Some Fridays ago, I was exercising my new Snap N Go (hideous name, useful stroller) and decided to drop in at the supermarket for some pre-shabbat groceries. I walked into the produce section, where a woman was interrogating the staff on the best apple for apple crisps. She settled on Macintosh, and walked past me, clutching a bagful.

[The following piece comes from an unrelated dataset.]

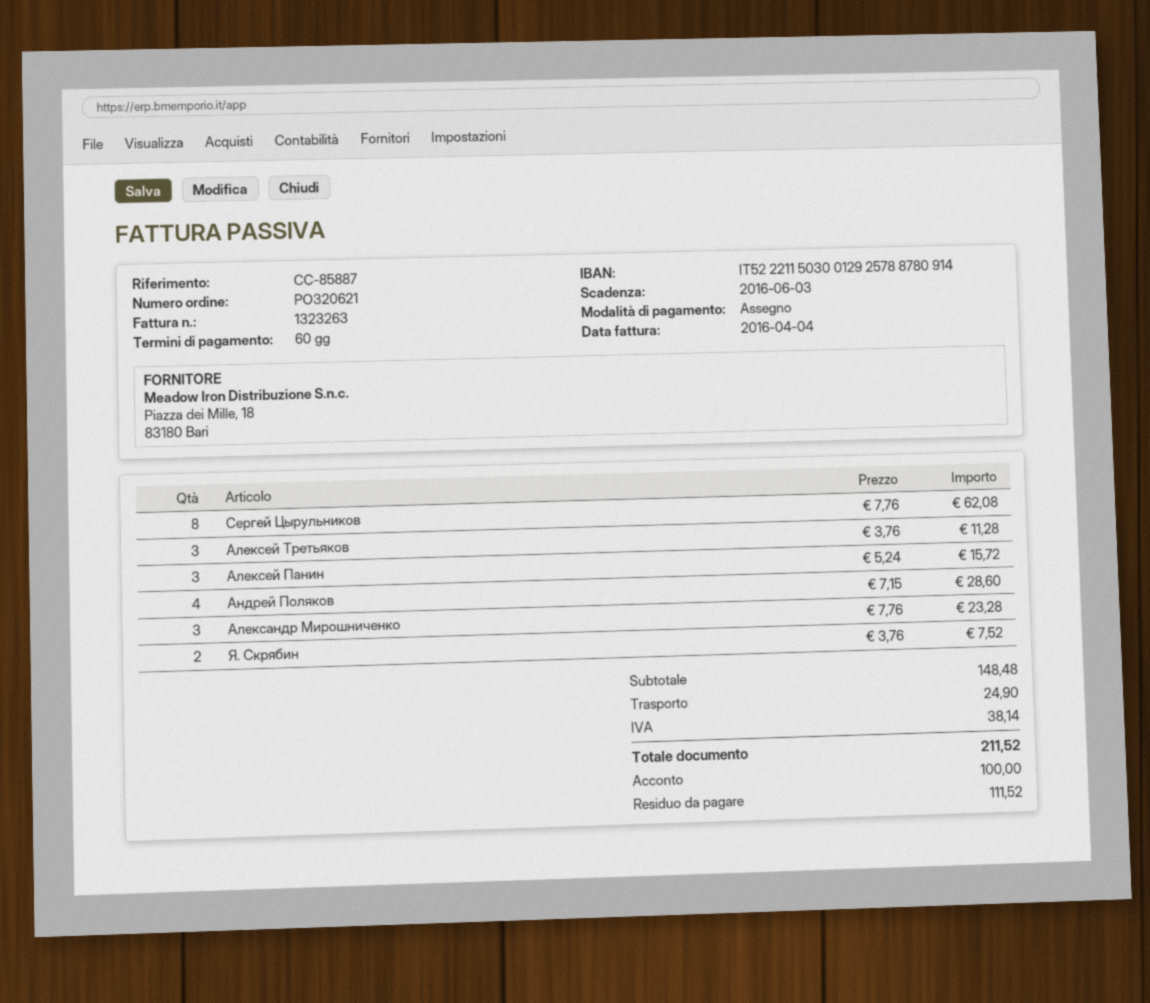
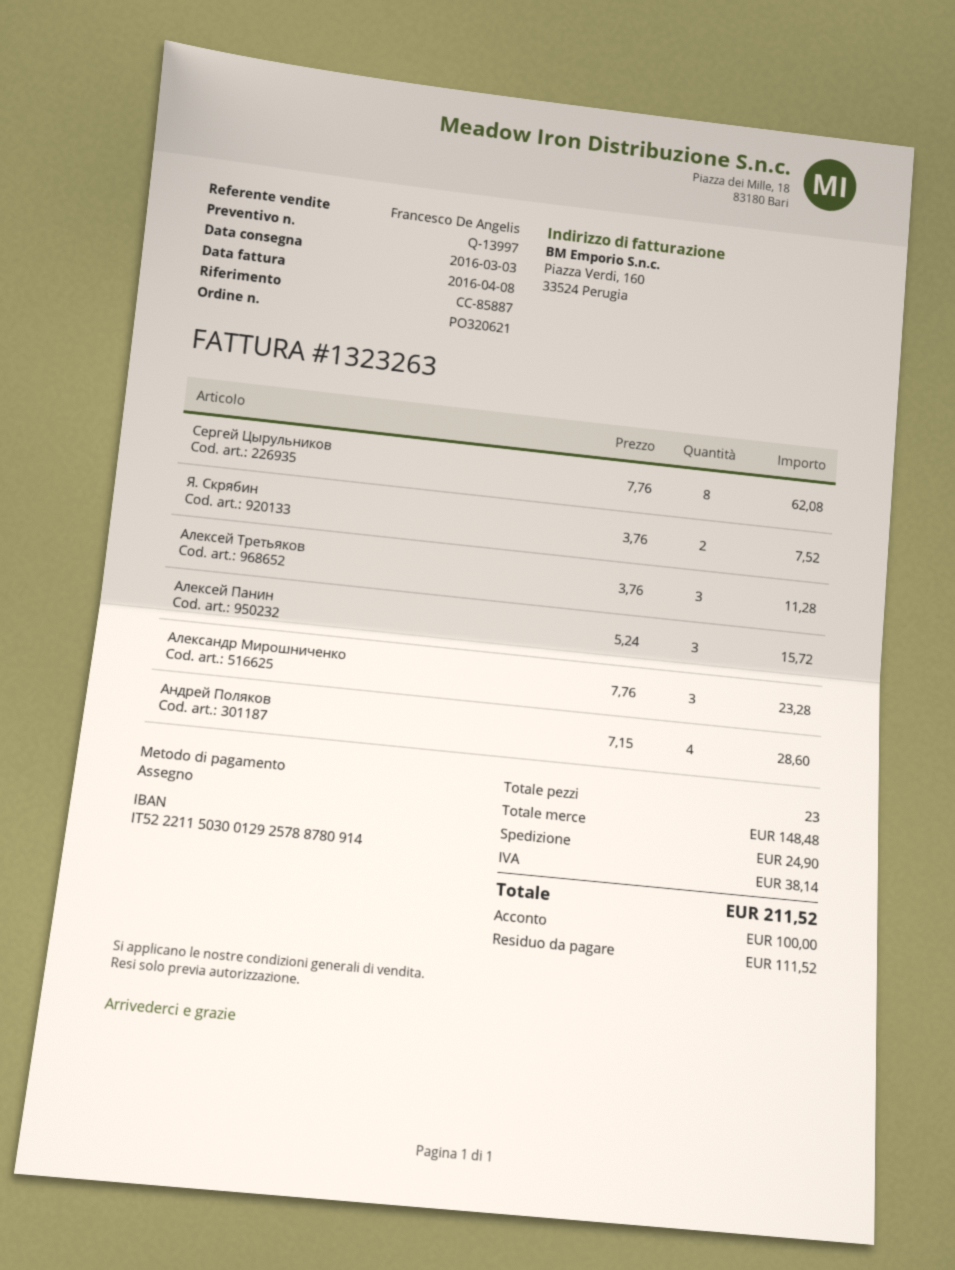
invoice date: 2016-04-04 -> 2016-04-08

As she passed the stroller, she craned her neck to look inside and smile at the baby.

[Note: there is something about a baby that makes it public property. The mere presence of one in a tummy removes all hope of personal space, and encourages perfect strangers to talk about episiotomies and hemorrhoids. Once the infant has emerged, the mother fades into the background, only to look on in horror as strangers touch, breathe upon and instruct her in the care of her child. In our town, we have three supermarkets: the ruinously expensive one, the standard one and the wanna-be grandparent one. Alas, that last is also the one with the cheap produce. So, once a month I go there to protect my budget while being instructed that the baby is too hot, too cold, hungry or requiring sleep training by horrifying method du jour. Ah, the sacrifice that our bean counter will never truly appreciate....]

So there she was, Apple Crisp Lady, peering into my stroller. 'He's beautiful,' she cooed. I happily agreed. 'And you are a wonderful mother,' she informed me. I cocked an eyebrow, waiting. There was a pause and then: 'My daughter can't have children.' She stopped, looking surprised. 'I haven't told anyone that before,' she said. I suggested, gently, that perhaps it is sometimes easier to tell things to a stranger. Relieved, she agreed. And then it all came pouring out: her daughter's fertility issues, whether or not she should talk to them about donor eggs, adoption, and of course, her daughter's recent miscarriage. 'Turns out,' she confided, 'there was something genetically wrong with the baby. Better it should have ended than there to be a baby with something genetically wrong, you know?'

Internally, I sighed. I weighted my options and considered smiling and nodding. But then I remembered all the well-meaning people who commented on my pregnancy, telling me to hope for a healthy child. But in my family, we know that the body's health is less important than spirit's. And I remembered the man I met on a plane once, who admired my older son, then 8 months old. He'd been with Medecins Sans Frontieres, and he confided his belief that carriers of genetic conditions should not be allowed to reproduce. So easily can caring turn to a kind of euthanasia, or ignorance lead to a fear or misunderstanding of what imperfect health, chronic conditions can mean.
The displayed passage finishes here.